18. Il résulte de tout ce qui précède que les conclusions à fin d’annulation des requêtes de M. A… doivent être rejetées.
Sur les frais liés aux litiges :
19. Les dispositions de l’article L. 761-1 du code de justice administrative et de l’article 37 de la loi du 10 juillet 1991 font obstacle à ce que soit mis à la charge de la caisse d’allocations familiales du Finistère, qui n’est pas partie perdante dans la présente instance, le versement des sommes demandées par M. A… au titre des frais exposés par lui et non compris dans les dépens.
D É C I D E :
Article 1er : Les requêtes de M. A… sont rejetées.
Article 2 : Le présent jugement sera notifié à M. B… A… et à la caisse d’allocations familiales du Finistère.

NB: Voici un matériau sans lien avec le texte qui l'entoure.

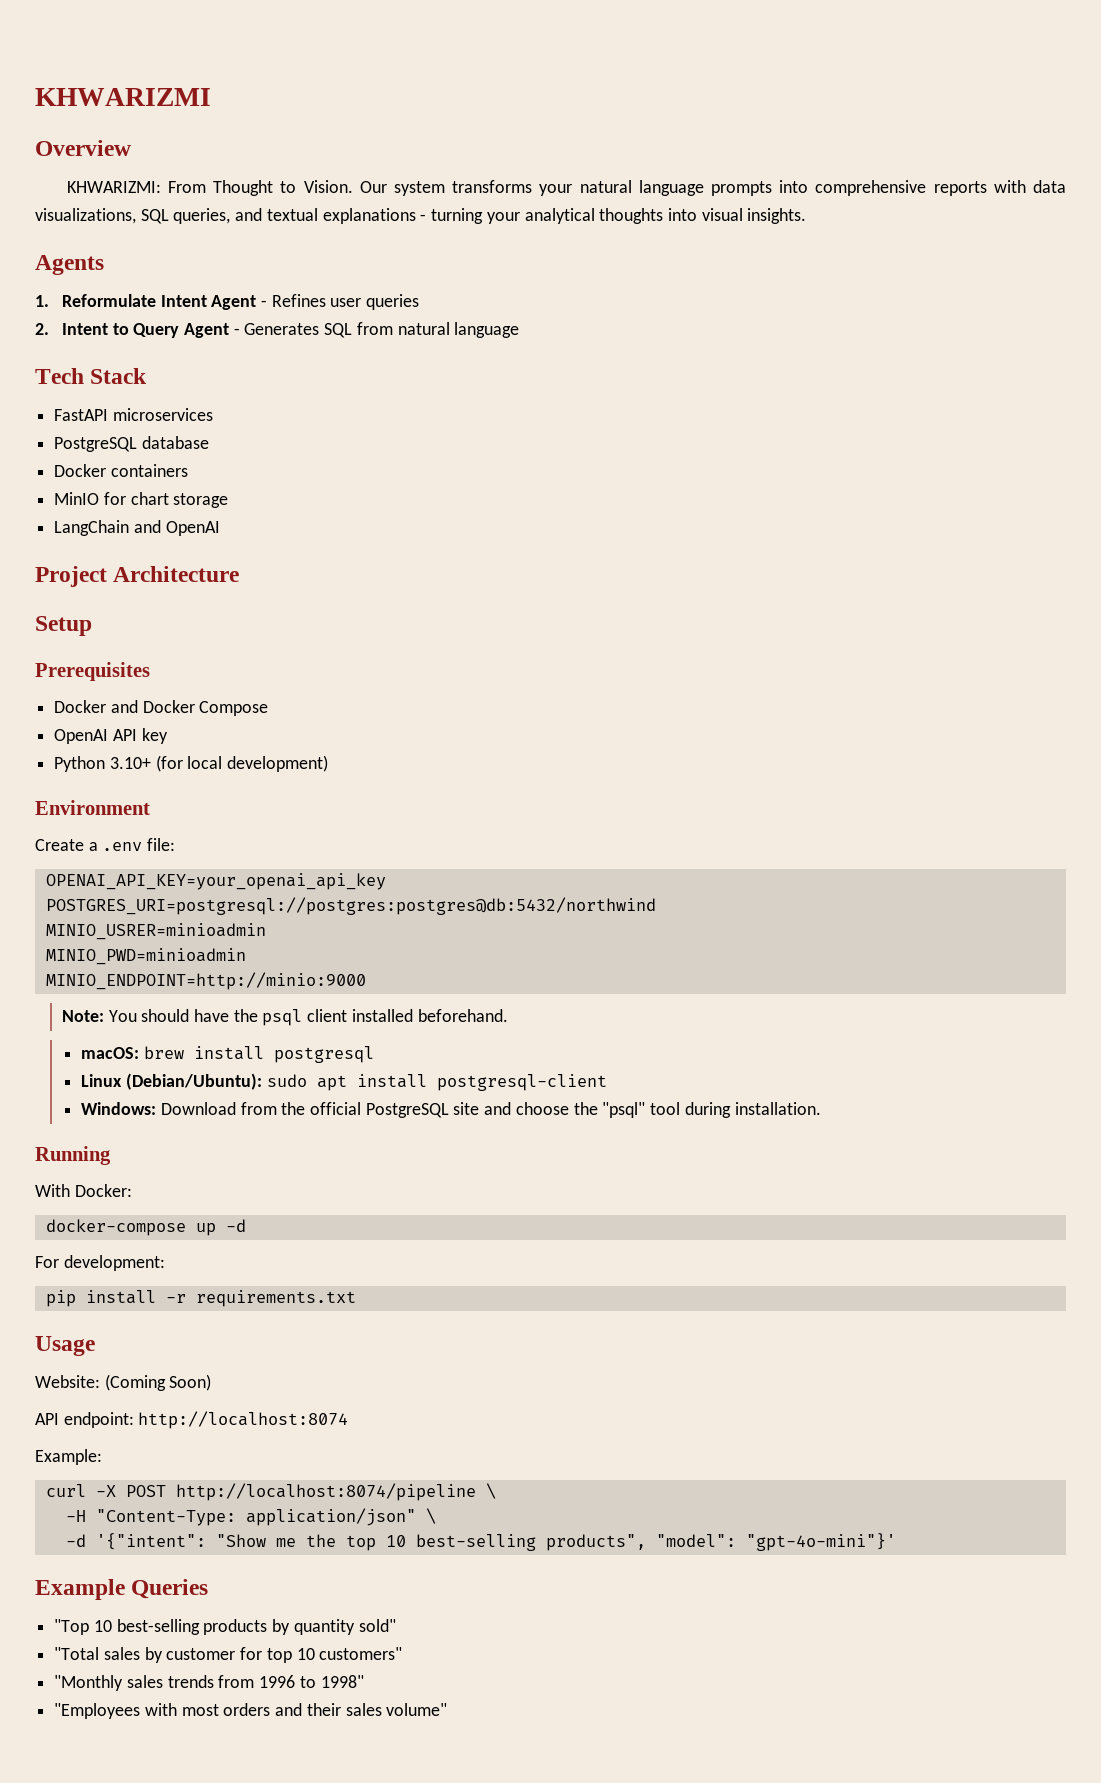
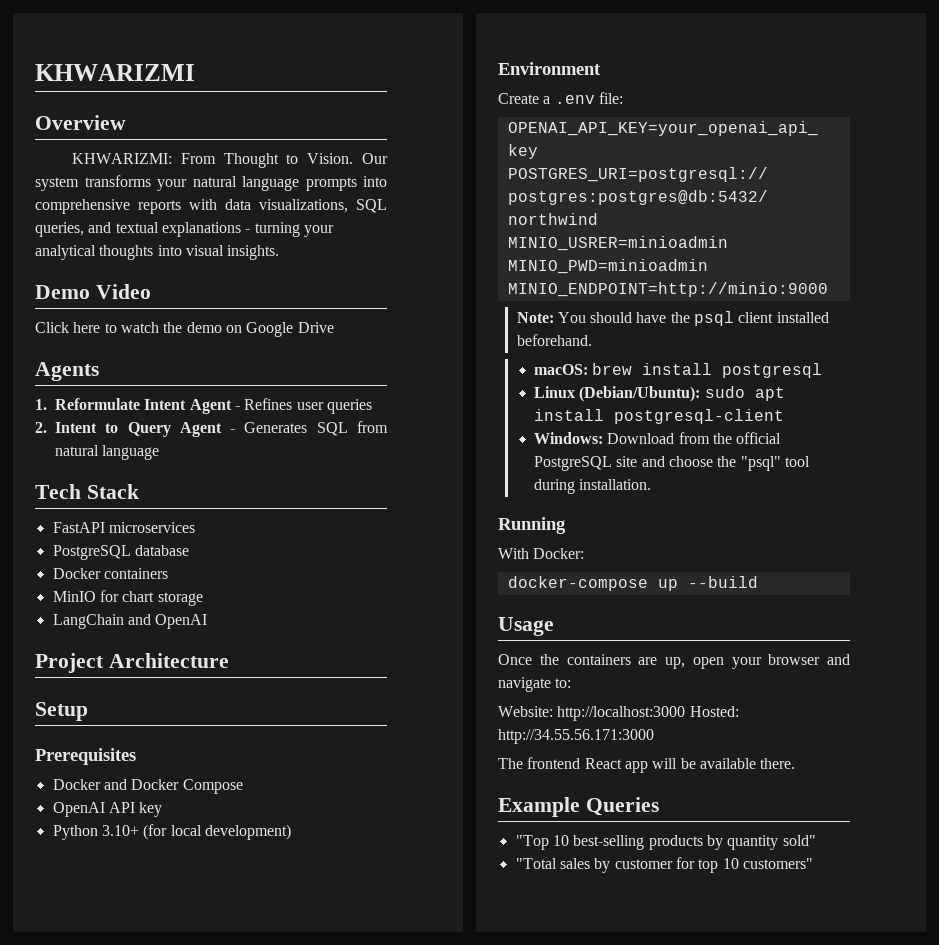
+ Demo Video
+ Click here to watch the demo on Google Drive
- docker-compose up -d
- For development:
- pip install -r requirements.txt
+ docker-compose up --build
  Usage
- Website: (Coming Soon)
- API endpoint: http://localhost:8074
- Example:
- curl -X POST http://localhost:8074/pipeline \
- -H "Content-Type: application/json" \
- -d '{"intent": "Show me the top 10 best-selling products", "model": "gpt-4o-mini"}'
+ Once the containers are up, open your browser and navigate to:
+ Website: http://localhost:3000 Hosted: http://34.55.56.171:3000
+ The frontend React app will be available there.
- "Monthly sales trends from 1996 to 1998"
- "Employees with most orders and their sales volume"

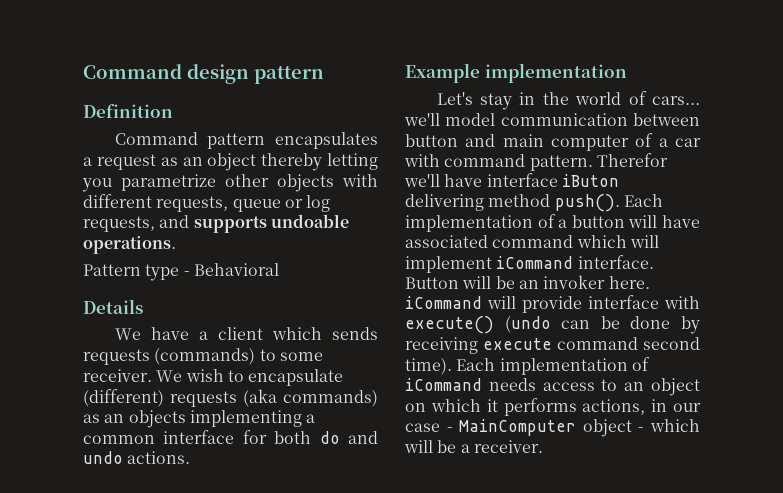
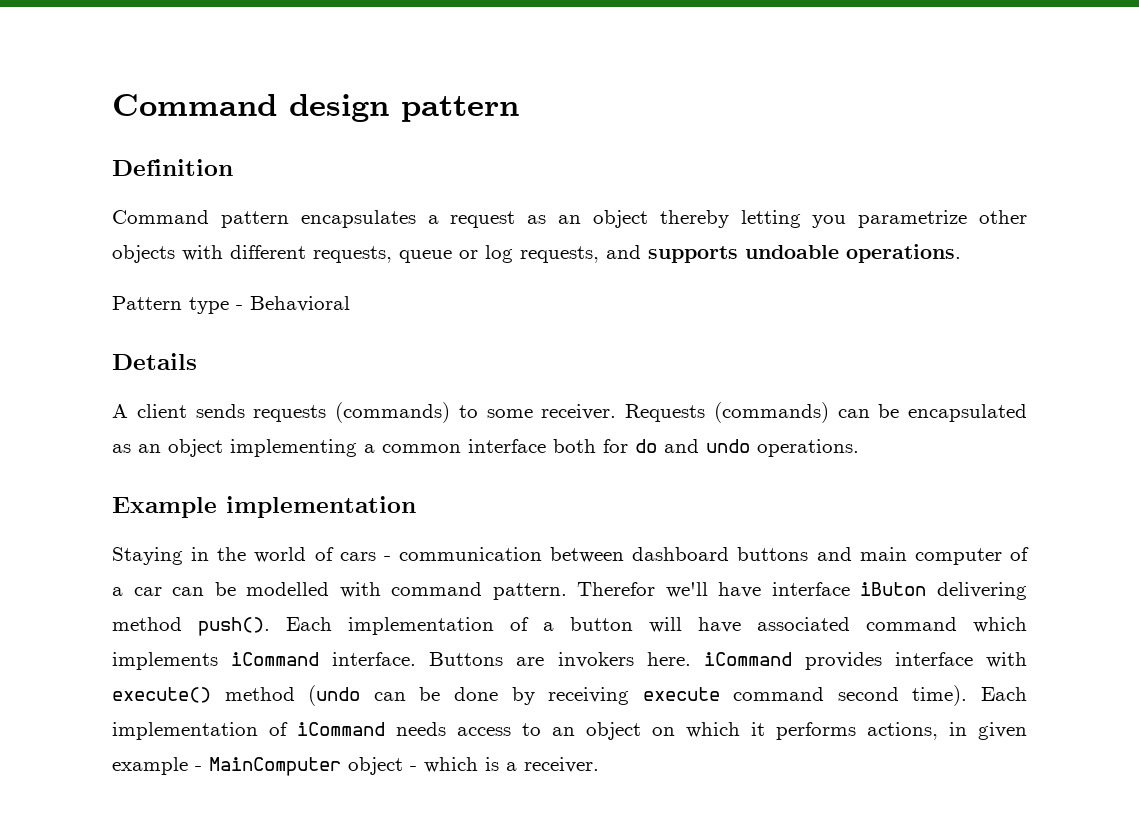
- We have a client which sends requests (commands) to some receiver.
+ A client sends requests (commands) to some receiver.
- We wish to encapsulate (different) requests (aka commands) as an objects implementing a common interface for both do and undo actions.
+ Requests (commands) can be encapsulated as an object implementing a common interface both for do and undo operations.
- Let's stay in the world of cars... we'll model communication between button and main computer of a car with command pattern.
+ Staying in the world of cars - communication between dashboard buttons and main computer of a car can be modelled with command pattern.
- Each implementation of a button will have associated command which will implement iCommand interface. Button will be an invoker here. iCommand will provide interface with execute() (undo can be done by receiving execute command second time).
+ Each implementation of a button will have associated command which implements iCommand interface. Buttons are invokers here. iCommand provides interface with execute() method (undo can be done by receiving execute command second time).
- Each implementation of iCommand needs access to an object on which it performs actions, in our case - MainComputer object - which will be a receiver.
+ Each implementation of iCommand needs access to an object on which it performs actions, in given example - MainComputer object - which is a receiver.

Rendu public par mise à disposition au greffe le 11 février 2026.
La magistrate désignée,
signé
F. PlumeraultLa greffière,
signé
E. Le Magoariec
La République mande et ordonne au ministre de la ville et du logement en ce qui le concerne ou à tous commissaires de justice à ce requis en ce qui concerne les voies de droit commun, contre les parties privées, de pourvoir à l’exécution de la présente décision.